Naturalmente, ésta fue impugnada por la firma afectada, con la
novedad de que seis años después no llega la última palabra de la
justicia.
¿Ya merito, ahora sí?
Balance general
La supuesta solución salomónica aprobada ayer por el pleno de la
Cámara de Diputados, a petición de la bancada panista, frente al
riesgo de colapso en la operación del Instituto Mexicano del Seguro
Social ante la exigencia de crear el año próximo reservas por 35 mil
447 millones de pesos, fue introducir un transitorio en el artículo
27 de la Ley de Egresos.
De acuerdo con éste, el organismo le entregaría a la Secretaría de
Hacienda mes a mes un reporte de las condiciones en que está
operando, que a su vez ésta, una vez certificado, lo entregaría a
los legisladores, bajo la premisa de reducir el monto de los
recursos a reservar en proporción de las necesidades.
Dicho con todas las letras, habría un tablero con focos rojos que se
encenderían a la primera señal de peligro.

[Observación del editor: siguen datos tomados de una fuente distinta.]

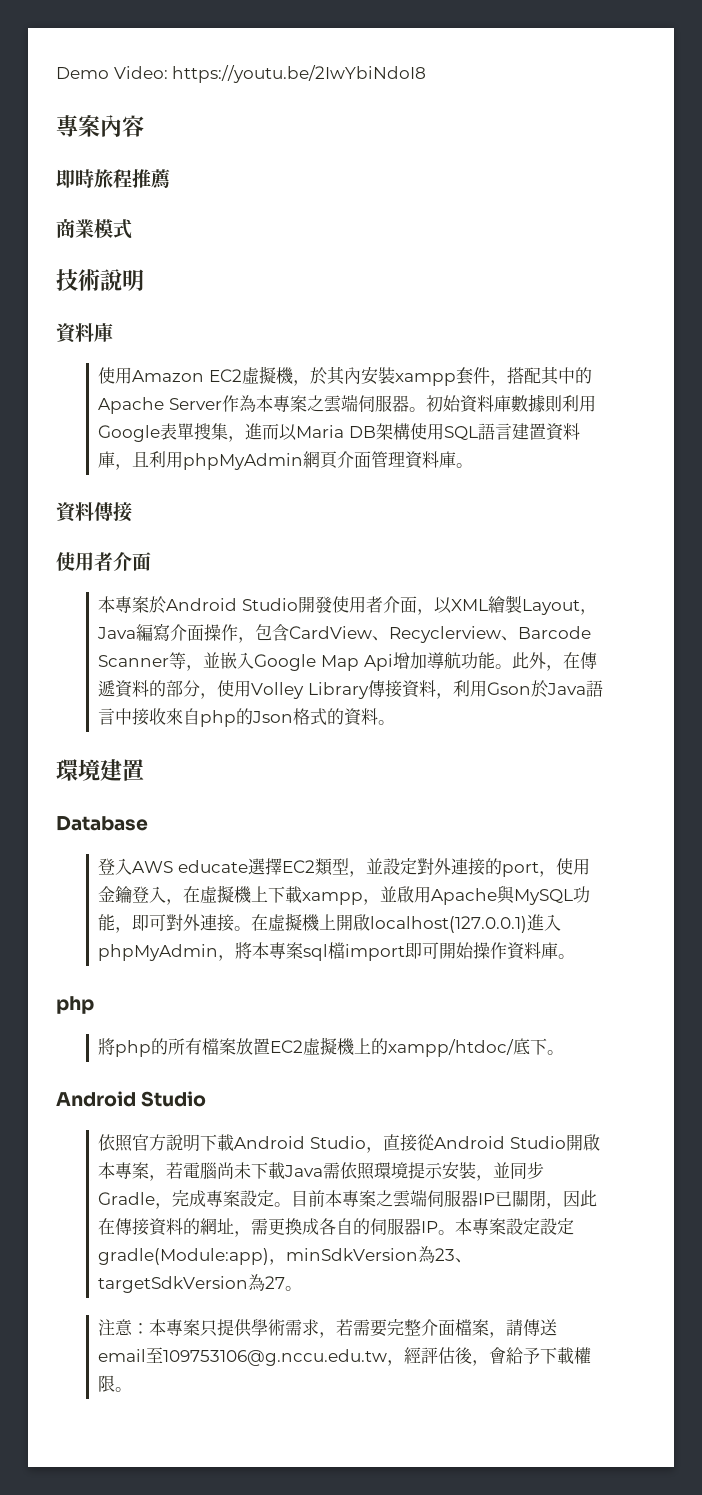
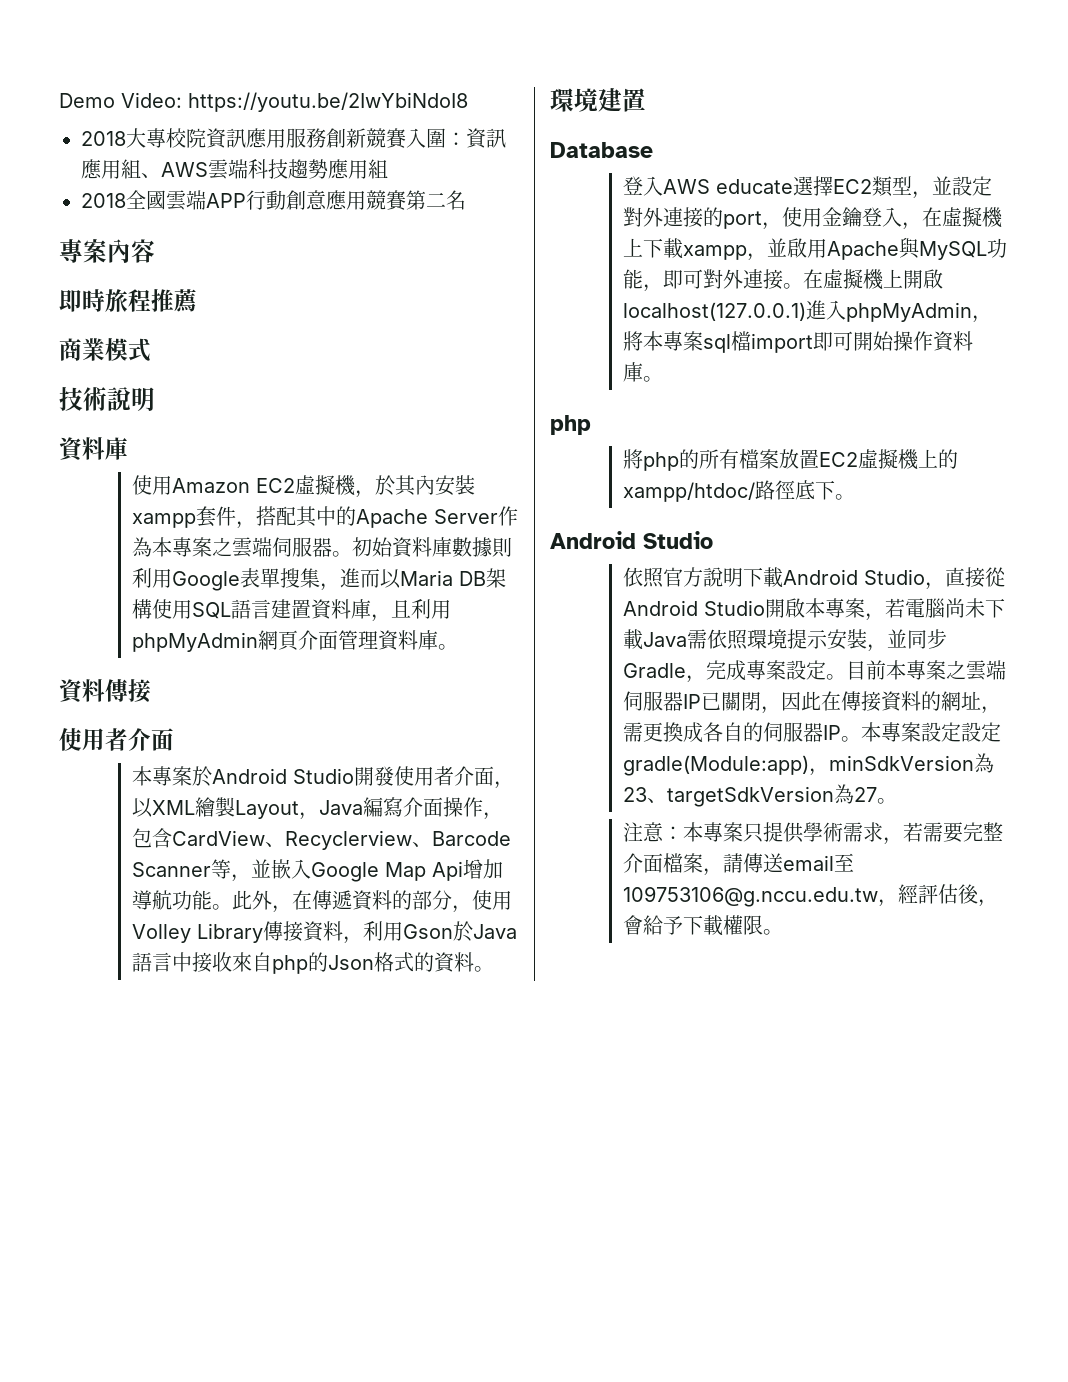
(427, 74) none -> [81,128,506,149] [81,159,388,180] [81,190,466,211] // 2018大專校院資訊應用服務創新競賽入圍：資訊應用組、AWS雲端科技趨勢應用組 // 2018全國雲端APP行動創意應用競賽第二名
(515, 1048) none -> [754,480,795,500] 路徑

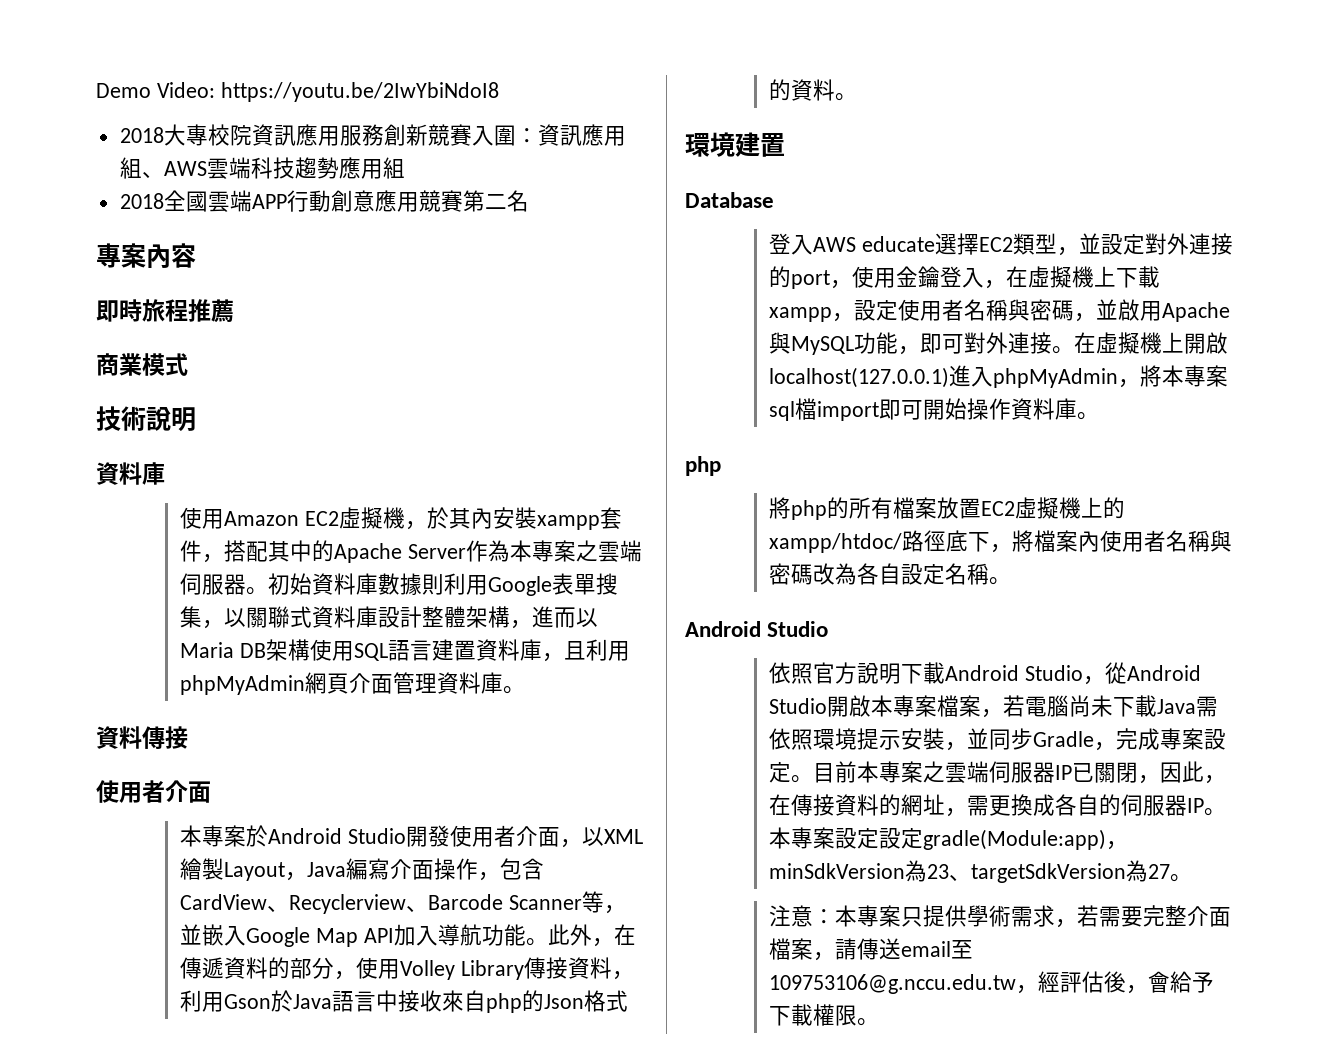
(340, 587) none -> [224,606,533,629] 以關聯式資料庫設計整體架構，
[431,859,503,881] Api增加 -> [363,924,438,946] API加入
(767, 257) none -> [854,299,1097,322] 設定使用者名稱與密碼，
(835, 490) none -> [990,530,1233,553] [769,563,990,585] ，將檔案內使用者名稱與密碼改為各自設定名稱
[944,567,985,588] 直接 -> (1105, 680) none
(865, 608) none -> [937,695,982,717] 檔案
(821, 701) none -> [1204,775,1227,784] ，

Como le comentábamos a usted ayer, en los últimos cinco años el
promedio de reservas constituidas por el instituto había sido de 9
mil 400.2 millones, con la novedad de que para 2006 la propuesta era
llegar sólo a mil 434 millones.
El desfase, pues, entre lo que planteó la Secretaría de Hacienda en
la iniciativa aprobada ayer y la propuesta aprobada por el Consejo
Técnico del organismo es de 34 mil 8 millones... que se restarán del
presupuesto de operación.
La propuesta, por lo demás, derrotó a otra planteada anoche, en su
condición de diputado, por el líder del Sindicato Nacional de
Trabajadores del Seguro Social, Roberto Vega Galina, secundada entre
otros por Jesús González Schmal y Miguel Alonso Raya. Ésta pedía
respetar el planteamiento del Consejo Técnico, es decir un techo
global de gasto de 243 mil 828 millones de pesos, destinándose,
decíamos, sólo mil 439 para reservas.
Por lo pronto, el cálculo del Seguro Social es que para operar en la
medianía actual se reclamaría un mínimo de 222 mil 625 millones...
frente a los 209 mil 820 que le quedan.
En enero, pues, llegará la primera alerta.
* * *
¿A quién le cree usted?
Según un grupo de accionistas de la firma de agrobiotecnología
Savia, encabezados por Alejandro Garza Lagüera, el ex presidente de
la firma, Alfonso Romo Garza, ordeñó la empresa en beneficio propio
cuando no tenía derecho ya de manejar los recursos.
La acusación concreta, por delitos patrimoniales, habla de 66
millones de pesos extraídos entre el 2 de mayo y el 1 de agosto de
la cuenta 044337863-2 del banco BBVA/Bancomer.
Romo Garza, yerno de Garza Lagüera, fue destituido el 29 de abril
anterior.
El caso es que éste sostiene que sigue siendo el presidente de la
firma, dado que los acuerdos de la asamblea "banquetera" convocada
por su suegro están suspendidos por órdenes de dos juzgados; en
consecuencia, tenía aún facultades para disponer de movimientos
financieros.
Más aún, insiste en que Garza Lagüera no tiene ningún derecho sobre
las acciones que detenta, que en el papel le dan la condición de
socio mayoritario.
Su único propósito, dice el yerno, es lucrar en beneficio propio.